=== Data supplied ===

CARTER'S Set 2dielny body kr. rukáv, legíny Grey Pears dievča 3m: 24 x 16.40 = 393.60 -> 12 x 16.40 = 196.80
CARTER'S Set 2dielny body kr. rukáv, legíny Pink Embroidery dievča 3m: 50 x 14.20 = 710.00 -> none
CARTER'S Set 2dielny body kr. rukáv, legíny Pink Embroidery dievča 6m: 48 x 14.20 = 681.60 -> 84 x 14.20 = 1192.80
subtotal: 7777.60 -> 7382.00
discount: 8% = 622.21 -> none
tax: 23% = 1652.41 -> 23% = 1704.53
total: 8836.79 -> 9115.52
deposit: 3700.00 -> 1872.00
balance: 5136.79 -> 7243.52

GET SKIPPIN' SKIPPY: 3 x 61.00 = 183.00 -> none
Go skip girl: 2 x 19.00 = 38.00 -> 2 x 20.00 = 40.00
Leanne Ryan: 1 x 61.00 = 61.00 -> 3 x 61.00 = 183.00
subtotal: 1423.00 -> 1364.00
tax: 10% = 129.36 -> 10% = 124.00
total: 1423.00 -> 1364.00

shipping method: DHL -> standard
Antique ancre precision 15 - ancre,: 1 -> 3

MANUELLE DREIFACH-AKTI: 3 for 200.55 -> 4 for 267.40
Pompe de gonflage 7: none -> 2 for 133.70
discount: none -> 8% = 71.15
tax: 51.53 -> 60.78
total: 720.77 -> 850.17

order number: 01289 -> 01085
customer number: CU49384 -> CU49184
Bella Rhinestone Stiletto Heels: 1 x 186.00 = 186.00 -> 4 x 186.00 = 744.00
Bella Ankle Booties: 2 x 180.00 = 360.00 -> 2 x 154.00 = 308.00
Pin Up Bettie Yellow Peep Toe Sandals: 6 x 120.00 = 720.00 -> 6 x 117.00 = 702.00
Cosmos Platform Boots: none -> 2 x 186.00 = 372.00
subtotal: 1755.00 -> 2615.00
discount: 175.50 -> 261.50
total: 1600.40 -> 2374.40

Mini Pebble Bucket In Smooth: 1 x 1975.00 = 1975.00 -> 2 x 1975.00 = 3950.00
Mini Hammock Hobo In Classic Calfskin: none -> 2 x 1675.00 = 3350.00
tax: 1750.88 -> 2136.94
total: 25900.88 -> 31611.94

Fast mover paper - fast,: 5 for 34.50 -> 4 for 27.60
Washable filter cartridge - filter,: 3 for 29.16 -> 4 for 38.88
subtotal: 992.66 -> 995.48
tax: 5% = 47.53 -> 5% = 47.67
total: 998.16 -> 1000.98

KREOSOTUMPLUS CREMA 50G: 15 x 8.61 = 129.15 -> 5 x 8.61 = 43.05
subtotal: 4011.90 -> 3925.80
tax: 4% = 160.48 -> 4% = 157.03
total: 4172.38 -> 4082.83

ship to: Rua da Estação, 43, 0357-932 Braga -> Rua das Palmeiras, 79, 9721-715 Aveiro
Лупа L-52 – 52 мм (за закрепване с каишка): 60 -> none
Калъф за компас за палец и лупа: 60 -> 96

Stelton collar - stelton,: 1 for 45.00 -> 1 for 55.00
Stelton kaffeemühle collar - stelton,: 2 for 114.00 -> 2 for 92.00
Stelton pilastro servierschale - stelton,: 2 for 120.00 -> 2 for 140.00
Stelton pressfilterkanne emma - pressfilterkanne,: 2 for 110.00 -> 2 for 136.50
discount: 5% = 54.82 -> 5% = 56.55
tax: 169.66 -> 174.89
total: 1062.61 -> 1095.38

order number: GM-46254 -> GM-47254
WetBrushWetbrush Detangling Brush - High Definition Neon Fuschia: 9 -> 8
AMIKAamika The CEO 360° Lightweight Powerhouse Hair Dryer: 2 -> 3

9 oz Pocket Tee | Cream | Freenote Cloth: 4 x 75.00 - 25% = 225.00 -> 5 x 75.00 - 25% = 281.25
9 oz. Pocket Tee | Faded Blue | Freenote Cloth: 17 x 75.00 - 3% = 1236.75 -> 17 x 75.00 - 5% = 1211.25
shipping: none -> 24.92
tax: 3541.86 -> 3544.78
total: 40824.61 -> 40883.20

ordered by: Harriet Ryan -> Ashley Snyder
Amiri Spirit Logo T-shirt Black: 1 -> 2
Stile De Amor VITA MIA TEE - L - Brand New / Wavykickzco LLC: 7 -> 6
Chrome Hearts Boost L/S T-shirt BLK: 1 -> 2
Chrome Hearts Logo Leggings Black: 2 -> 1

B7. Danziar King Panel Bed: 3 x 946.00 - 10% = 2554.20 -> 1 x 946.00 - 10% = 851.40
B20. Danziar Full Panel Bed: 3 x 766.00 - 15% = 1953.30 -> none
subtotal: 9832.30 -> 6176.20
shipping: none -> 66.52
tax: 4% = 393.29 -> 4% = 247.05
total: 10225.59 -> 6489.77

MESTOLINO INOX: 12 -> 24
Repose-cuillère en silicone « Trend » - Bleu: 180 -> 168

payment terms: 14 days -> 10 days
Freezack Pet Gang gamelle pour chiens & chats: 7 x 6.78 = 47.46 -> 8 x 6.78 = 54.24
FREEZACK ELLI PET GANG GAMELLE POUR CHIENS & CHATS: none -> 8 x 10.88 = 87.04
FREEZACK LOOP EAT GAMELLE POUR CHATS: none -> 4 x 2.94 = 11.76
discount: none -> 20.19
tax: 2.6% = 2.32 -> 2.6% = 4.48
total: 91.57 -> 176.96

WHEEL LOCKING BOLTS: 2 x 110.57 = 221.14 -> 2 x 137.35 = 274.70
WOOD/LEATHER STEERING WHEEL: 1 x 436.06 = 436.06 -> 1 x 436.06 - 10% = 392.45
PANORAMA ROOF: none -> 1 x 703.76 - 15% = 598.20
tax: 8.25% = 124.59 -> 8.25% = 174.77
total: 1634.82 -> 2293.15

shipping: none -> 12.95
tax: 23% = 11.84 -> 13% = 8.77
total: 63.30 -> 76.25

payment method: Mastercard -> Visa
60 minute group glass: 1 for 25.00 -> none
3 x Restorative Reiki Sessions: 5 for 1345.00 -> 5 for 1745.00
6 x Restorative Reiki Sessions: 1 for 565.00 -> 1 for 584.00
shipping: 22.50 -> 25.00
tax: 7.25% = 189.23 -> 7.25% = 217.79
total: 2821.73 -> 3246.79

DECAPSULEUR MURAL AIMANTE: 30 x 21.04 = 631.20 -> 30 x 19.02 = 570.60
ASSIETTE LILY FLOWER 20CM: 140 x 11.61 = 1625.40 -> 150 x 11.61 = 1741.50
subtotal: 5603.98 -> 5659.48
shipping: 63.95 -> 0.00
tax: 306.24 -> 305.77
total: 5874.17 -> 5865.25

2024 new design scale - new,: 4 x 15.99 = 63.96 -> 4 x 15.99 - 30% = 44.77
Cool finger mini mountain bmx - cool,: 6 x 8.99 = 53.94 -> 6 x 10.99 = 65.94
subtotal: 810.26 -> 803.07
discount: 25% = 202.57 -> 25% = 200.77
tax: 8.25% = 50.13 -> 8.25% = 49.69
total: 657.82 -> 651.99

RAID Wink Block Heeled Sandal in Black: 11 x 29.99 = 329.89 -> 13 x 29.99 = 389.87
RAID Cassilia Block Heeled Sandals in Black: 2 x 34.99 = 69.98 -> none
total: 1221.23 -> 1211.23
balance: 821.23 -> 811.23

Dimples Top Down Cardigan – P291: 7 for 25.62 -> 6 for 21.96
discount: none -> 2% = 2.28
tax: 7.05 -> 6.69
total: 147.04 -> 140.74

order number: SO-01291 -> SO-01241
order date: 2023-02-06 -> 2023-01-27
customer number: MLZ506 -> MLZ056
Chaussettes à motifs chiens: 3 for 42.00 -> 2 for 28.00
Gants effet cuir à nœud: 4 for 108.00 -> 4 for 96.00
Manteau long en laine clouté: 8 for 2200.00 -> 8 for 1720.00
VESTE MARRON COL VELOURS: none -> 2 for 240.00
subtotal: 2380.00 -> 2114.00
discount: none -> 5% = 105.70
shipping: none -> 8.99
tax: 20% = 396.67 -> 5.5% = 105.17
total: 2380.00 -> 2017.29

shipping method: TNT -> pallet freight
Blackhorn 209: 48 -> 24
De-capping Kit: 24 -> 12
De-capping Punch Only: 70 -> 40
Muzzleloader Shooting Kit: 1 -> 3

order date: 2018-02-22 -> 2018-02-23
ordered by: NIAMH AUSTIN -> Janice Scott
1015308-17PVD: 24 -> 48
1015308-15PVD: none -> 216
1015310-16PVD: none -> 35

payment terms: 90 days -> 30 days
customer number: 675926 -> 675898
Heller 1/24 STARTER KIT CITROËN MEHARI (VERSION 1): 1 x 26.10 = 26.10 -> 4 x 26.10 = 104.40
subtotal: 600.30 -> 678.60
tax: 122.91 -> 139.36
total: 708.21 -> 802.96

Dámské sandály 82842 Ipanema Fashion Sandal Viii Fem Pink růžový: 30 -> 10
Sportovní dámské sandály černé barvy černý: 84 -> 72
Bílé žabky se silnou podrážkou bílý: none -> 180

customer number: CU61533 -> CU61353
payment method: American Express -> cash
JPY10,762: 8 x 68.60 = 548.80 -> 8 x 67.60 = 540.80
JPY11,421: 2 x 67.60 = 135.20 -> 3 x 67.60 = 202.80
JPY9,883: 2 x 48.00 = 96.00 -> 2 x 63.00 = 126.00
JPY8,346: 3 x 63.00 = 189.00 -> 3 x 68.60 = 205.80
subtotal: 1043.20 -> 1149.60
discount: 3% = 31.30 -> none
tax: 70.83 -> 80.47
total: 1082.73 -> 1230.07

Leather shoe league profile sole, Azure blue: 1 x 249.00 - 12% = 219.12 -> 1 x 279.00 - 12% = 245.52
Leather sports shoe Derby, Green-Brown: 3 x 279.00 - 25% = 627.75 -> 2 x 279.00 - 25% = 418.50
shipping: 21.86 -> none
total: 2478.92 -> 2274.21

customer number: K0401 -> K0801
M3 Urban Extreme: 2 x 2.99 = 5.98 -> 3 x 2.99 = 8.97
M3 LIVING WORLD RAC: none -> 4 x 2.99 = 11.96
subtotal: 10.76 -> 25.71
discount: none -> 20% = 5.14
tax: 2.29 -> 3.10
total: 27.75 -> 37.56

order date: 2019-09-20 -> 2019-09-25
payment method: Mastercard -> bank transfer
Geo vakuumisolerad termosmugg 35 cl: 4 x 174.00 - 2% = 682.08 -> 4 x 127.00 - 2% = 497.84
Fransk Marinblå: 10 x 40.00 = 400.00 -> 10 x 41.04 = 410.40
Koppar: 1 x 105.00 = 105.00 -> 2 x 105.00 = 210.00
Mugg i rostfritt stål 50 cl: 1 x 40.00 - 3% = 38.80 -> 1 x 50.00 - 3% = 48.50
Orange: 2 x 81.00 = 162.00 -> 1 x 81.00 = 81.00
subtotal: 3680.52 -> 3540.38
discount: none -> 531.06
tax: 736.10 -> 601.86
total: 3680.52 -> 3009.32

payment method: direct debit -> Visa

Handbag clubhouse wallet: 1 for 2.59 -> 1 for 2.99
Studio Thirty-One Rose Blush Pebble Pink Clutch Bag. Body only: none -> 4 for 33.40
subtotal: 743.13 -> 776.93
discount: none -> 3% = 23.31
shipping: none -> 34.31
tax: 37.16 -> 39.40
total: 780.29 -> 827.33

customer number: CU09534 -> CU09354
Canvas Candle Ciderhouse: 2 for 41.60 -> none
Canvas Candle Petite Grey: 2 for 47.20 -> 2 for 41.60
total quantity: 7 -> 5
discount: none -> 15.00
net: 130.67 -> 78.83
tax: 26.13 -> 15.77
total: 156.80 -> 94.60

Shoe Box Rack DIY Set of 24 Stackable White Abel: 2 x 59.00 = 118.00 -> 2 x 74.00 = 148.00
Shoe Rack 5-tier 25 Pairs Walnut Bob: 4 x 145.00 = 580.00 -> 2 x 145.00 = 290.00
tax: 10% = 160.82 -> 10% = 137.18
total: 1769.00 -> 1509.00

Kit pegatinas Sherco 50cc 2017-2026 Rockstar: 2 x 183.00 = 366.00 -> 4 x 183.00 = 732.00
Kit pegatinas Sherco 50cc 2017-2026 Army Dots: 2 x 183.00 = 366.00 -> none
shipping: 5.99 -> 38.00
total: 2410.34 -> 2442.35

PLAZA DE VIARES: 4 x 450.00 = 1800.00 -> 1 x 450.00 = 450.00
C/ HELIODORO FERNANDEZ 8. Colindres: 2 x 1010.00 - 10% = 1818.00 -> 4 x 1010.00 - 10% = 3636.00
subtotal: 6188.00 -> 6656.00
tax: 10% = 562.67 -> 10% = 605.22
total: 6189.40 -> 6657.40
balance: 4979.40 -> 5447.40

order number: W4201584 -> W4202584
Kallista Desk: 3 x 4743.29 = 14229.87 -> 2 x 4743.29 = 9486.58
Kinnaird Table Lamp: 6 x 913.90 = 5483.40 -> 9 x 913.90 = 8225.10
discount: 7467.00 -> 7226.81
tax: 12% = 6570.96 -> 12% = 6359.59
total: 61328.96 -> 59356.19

===

▶ **Work to be completed**: Going down from the first line of the entries above, restate each line word for word until the line holding "710.00 -> none" is done.

▶ **Result**:
CARTER'S Set 2dielny body kr. rukáv, legíny Grey Pears dievča 3m: 24 x 16.40 = 393.60 -> 12 x 16.40 = 196.80
CARTER'S Set 2dielny body kr. rukáv, legíny Pink Embroidery dievča 3m: 50 x 14.20 = 710.00 -> none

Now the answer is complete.